_Assignment_
Set the data down again, exactly as it reads, but without the pictures.

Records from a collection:

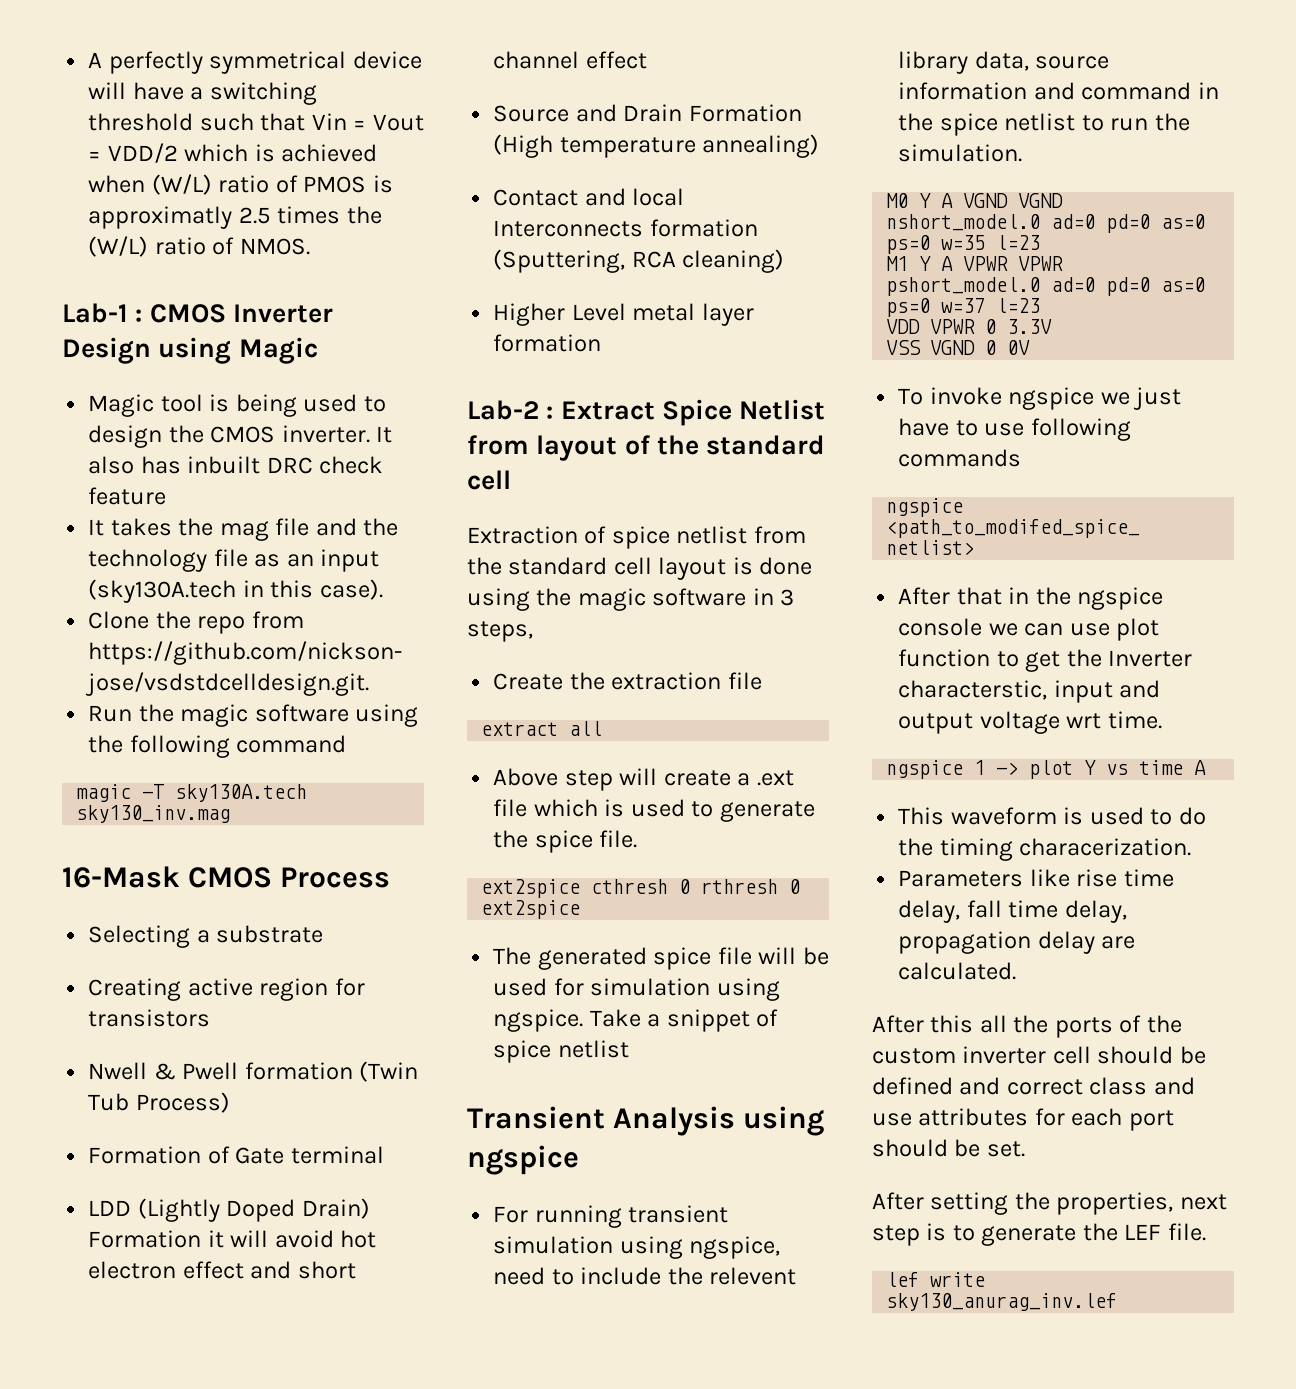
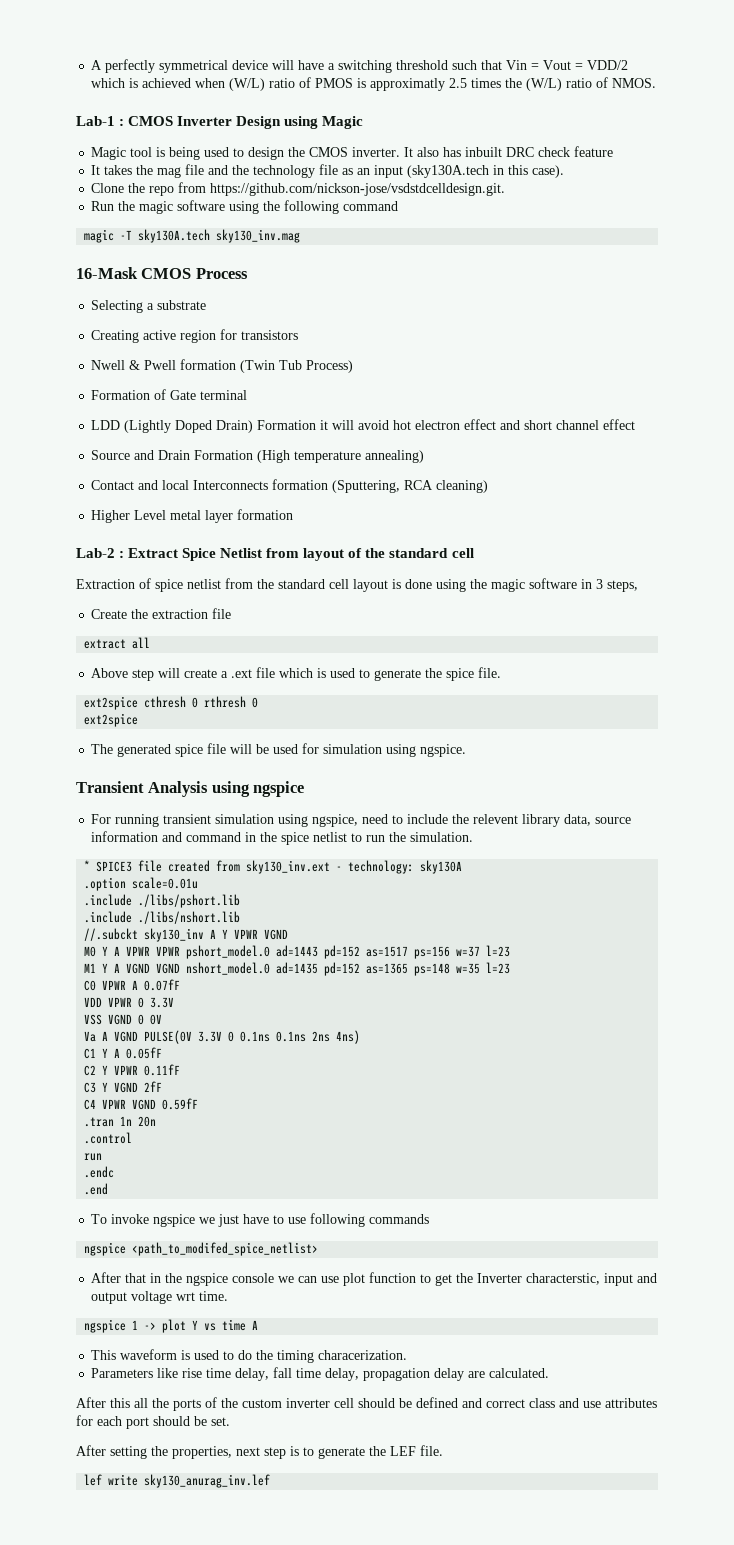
- Take a snippet of spice netlist
- M0 Y A VGND VGND nshort_model.0 ad=0 pd=0 as=0 ps=0 w=35 l=23
- M1 Y A VPWR VPWR pshort_model.0 ad=0 pd=0 as=0 ps=0 w=37 l=23
+ * SPICE3 file created from sky130_inv.ext - technology: sky130A
+ .option scale=0.01u
+ .include ./libs/pshort.lib
+ .include ./libs/nshort.lib
+ //.subckt sky130_inv A Y VPWR VGND
+ M0 Y A VPWR VPWR pshort_model.0 ad=1443 pd=152 as=1517 ps=156 w=37 l=23
+ M1 Y A VGND VGND nshort_model.0 ad=1435 pd=152 as=1365 ps=148 w=35 l=23
+ C0 VPWR A 0.07fF
+ Va A VGND PULSE(0V 3.3V 0 0.1ns 0.1ns 2ns 4ns)
+ C1 Y A 0.05fF
+ C2 Y VPWR 0.11fF
+ C3 Y VGND 2fF
+ C4 VPWR VGND 0.59fF
+ .tran 1n 20n
+ .control
+ run
+ .endc
+ .end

_Solution for this problem_
- Take a snippet of spice netlist
- M0 Y A VGND VGND nshort_model.0 ad=0 pd=0 as=0 ps=0 w=35 l=23
- M1 Y A VPWR VPWR pshort_model.0 ad=0 pd=0 as=0 ps=0 w=37 l=23
+ * SPICE3 file created from sky130_inv.ext - technology: sky130A
+ .option scale=0.01u
+ .include ./libs/pshort.lib
+ .include ./libs/nshort.lib
+ //.subckt sky130_inv A Y VPWR VGND
+ M0 Y A VPWR VPWR pshort_model.0 ad=1443 pd=152 as=1517 ps=156 w=37 l=23
+ M1 Y A VGND VGND nshort_model.0 ad=1435 pd=152 as=1365 ps=148 w=35 l=23
+ C0 VPWR A 0.07fF
+ Va A VGND PULSE(0V 3.3V 0 0.1ns 0.1ns 2ns 4ns)
+ C1 Y A 0.05fF
+ C2 Y VPWR 0.11fF
+ C3 Y VGND 2fF
+ C4 VPWR VGND 0.59fF
+ .tran 1n 20n
+ .control
+ run
+ .endc
+ .end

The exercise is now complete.